Когда она ушла наконец, он так и не смог уснуть. Вжимался в землю с полчаса, потом встал. Розовый прилив восхода медленно накатывал на вершины деревьев.
Пошел как вчера. К горам. Дойти до гор. Уткнулся в Ржавую Топь и запрыгал по ускользающим кочкам. Где-то в тумане страшно кричала выпь, горы исчезли в душной мгле, в которую Коль гнал себя за очищением. Он безнадежно балансировал, размахивал беззащитными руками, разбрызгивая волны грязи, кочки рвались из-под ног, он шел. Трясина сипела, выстреливая очереди смрадных пузырей, кочки пропали, и Коль, не останавливаясь ни на секунду, стал, волоча ноги в тине, шагать по липкому дну, широко колыхавшемуся под ним. Шаги становились все короче, требовали все больше усилий, болото победно орало, вокруг, вереща, вились тучи растревоженного гнуса. Я спятил, подумал он, но не остановился. Его затягивало все глубже, но он помнил, как сияли над горизонтом далекие хребты, и шел, брел, полз, углом сознания ожидая, когда же придет страх, но страх не приходил, не было жажды жизни в нем, все выгорело, остались лишь усталость, тоска, тьма и смрад, и наконец что-то лопнуло у него под ногой, трясина распахнулась, и он повис над новой бездной, так не похожей на прежнюю, звездную, где погибли все его друзья, а он лишился жизни.
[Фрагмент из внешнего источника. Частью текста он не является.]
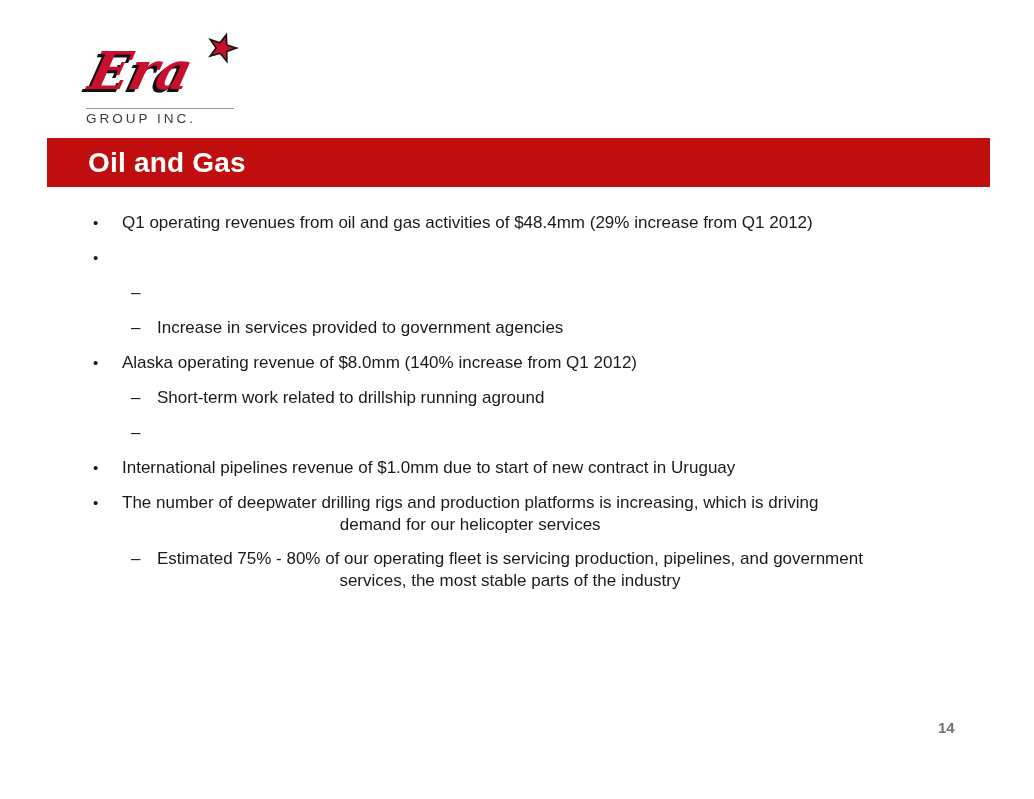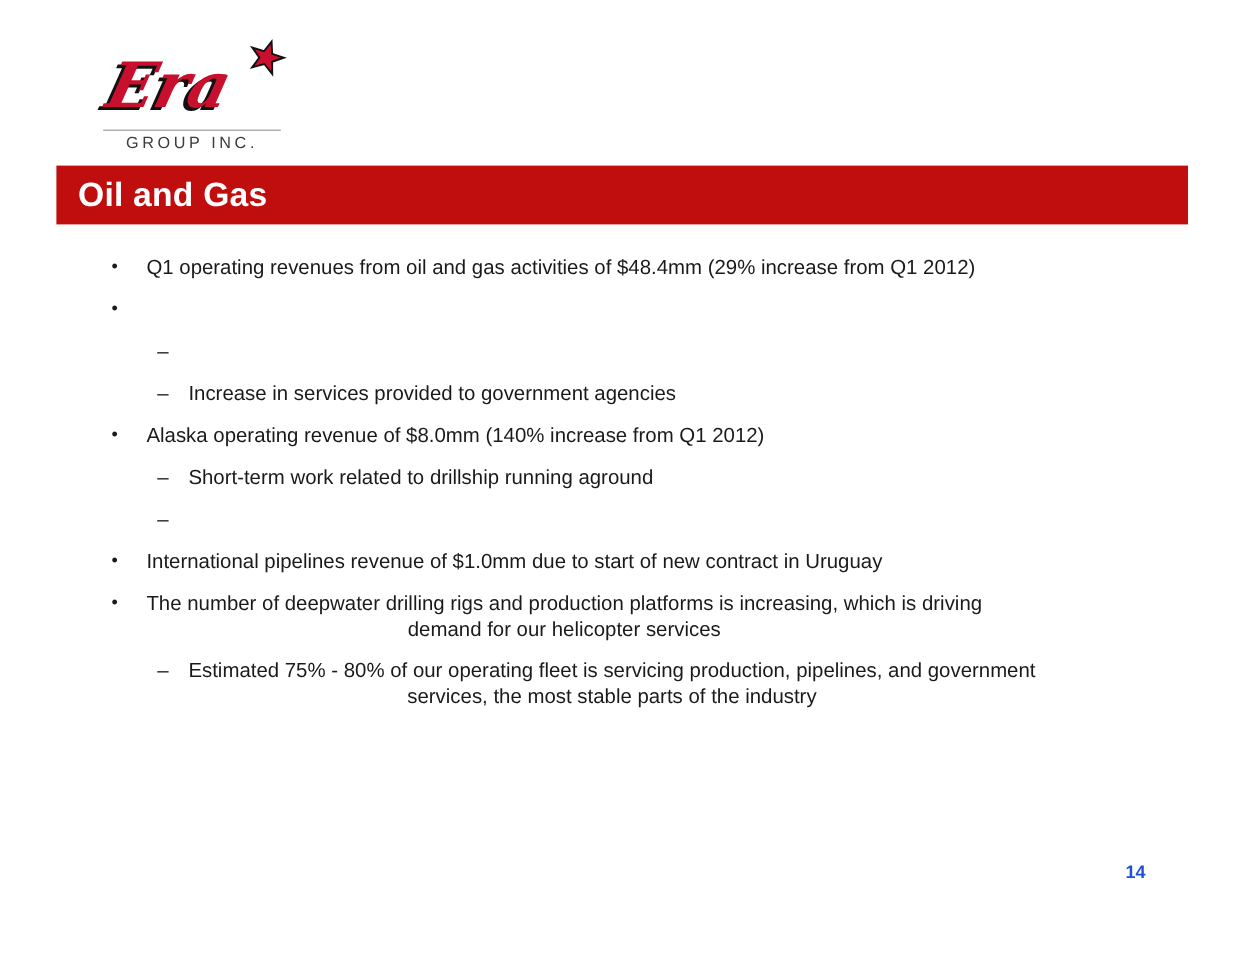"GROUP INC." .logo-sub { text-align: center -> none }
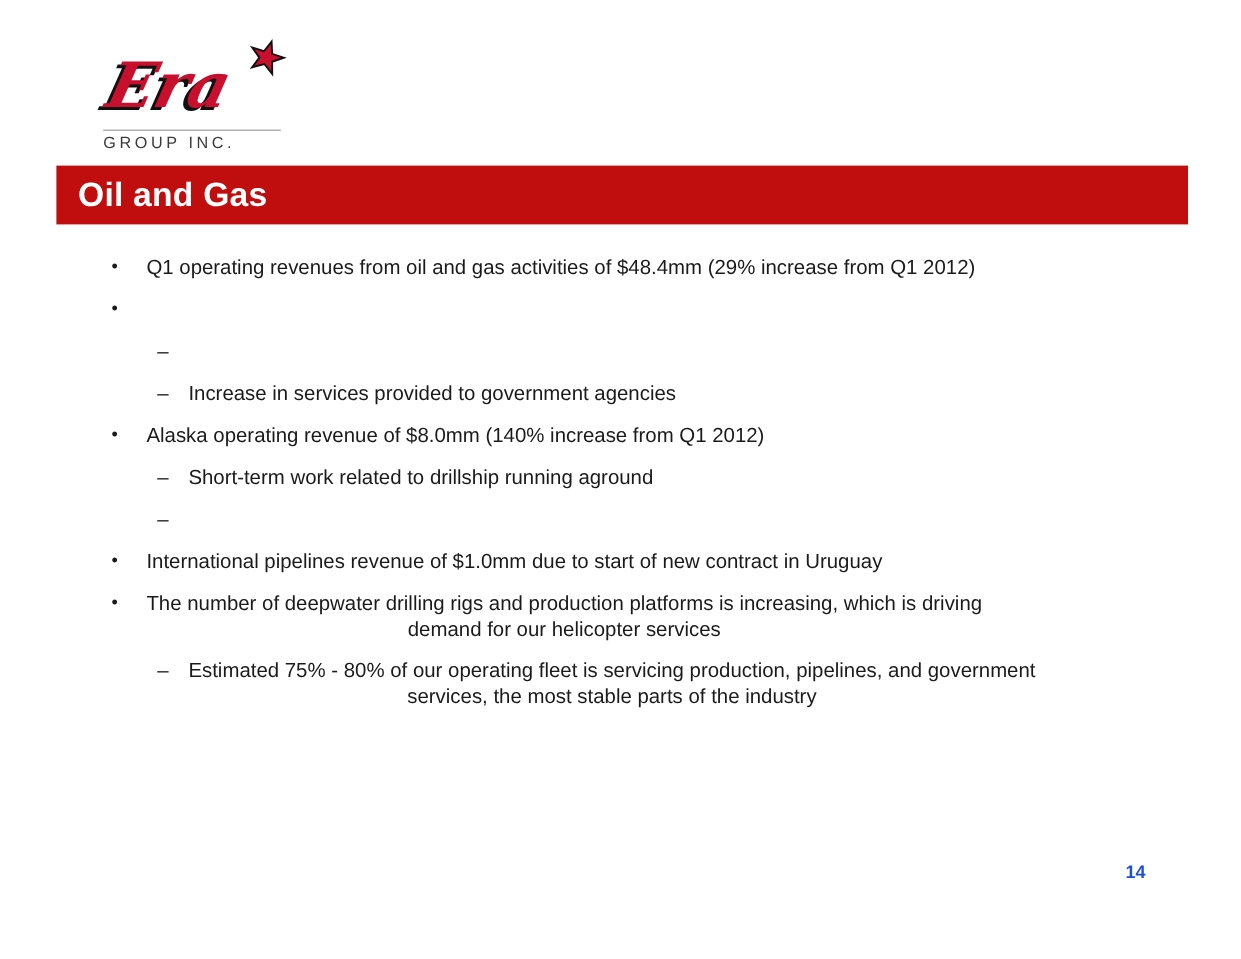"Oil and Gas" .banner-title { padding-left: 18px -> 41px }
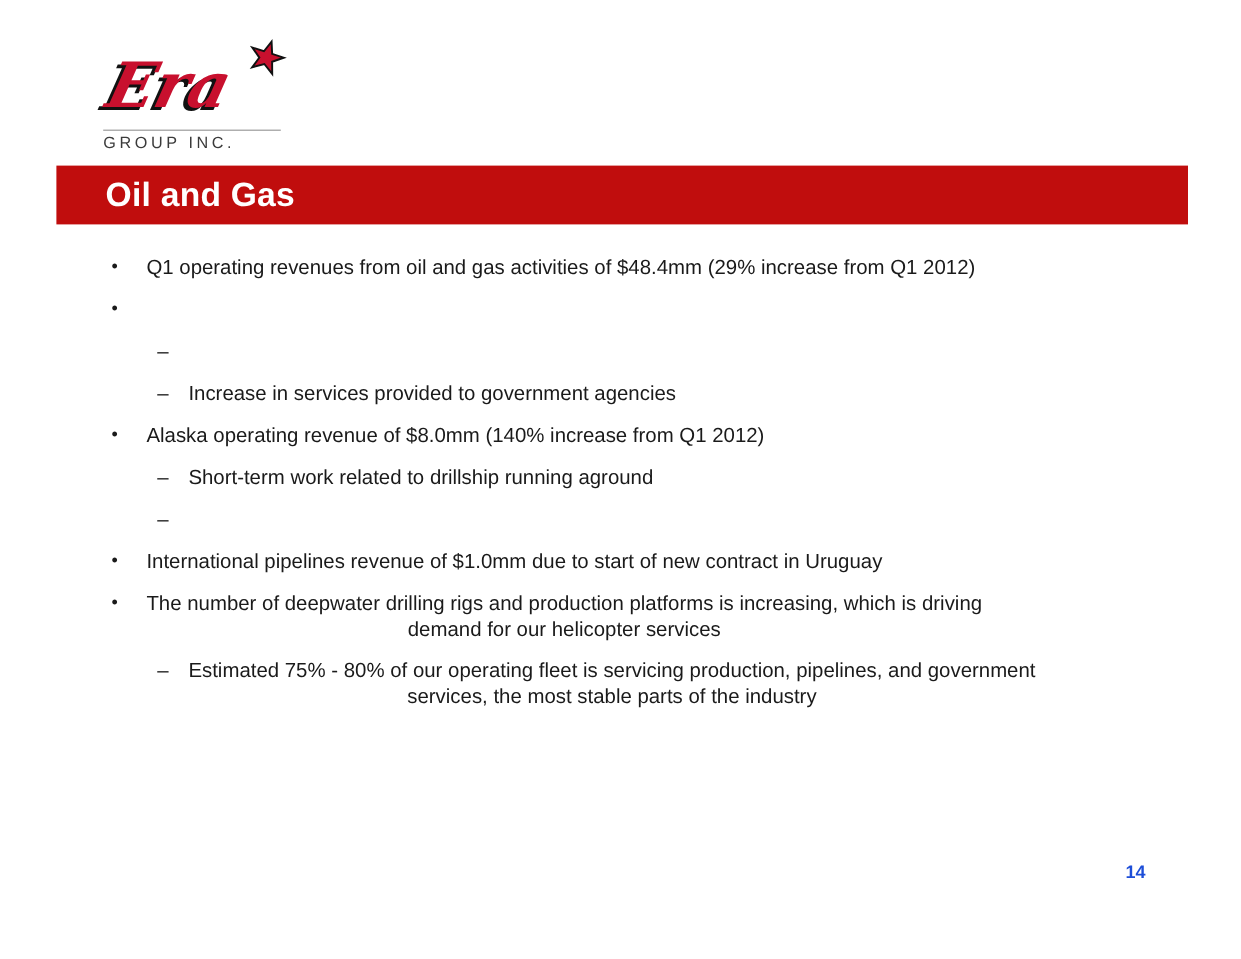"14" .page-number { color: #1d4ed8 -> #737373 }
Он не успел утонуть. Из рыжей дымки вынырнул скорди; утюжа зелень брюхом, аккуратно подполз к Колю, и колпак открылся. Коль молча вцепился в борт. Скорди стал подниматься, пальцы срывались, болото не отпускало. Но Колю перестало быть все равно. Скорди замер, потом приспустился. Коль закричал: «Вы с ума сошли?!» — но тут же понял, что ему дают возможность перехватиться поудобнее. Он перехватился, и скорди еще настойчивее поволок его из сосущей, жадной грязи.
Густая поверхность болота оставила грудь, сладострастно и омерзительно проползла по животу, цепляясь за ноги, оттянулась к коленям и наконец, хлюпнув, раздалась. Он зацепился подбородком за борт.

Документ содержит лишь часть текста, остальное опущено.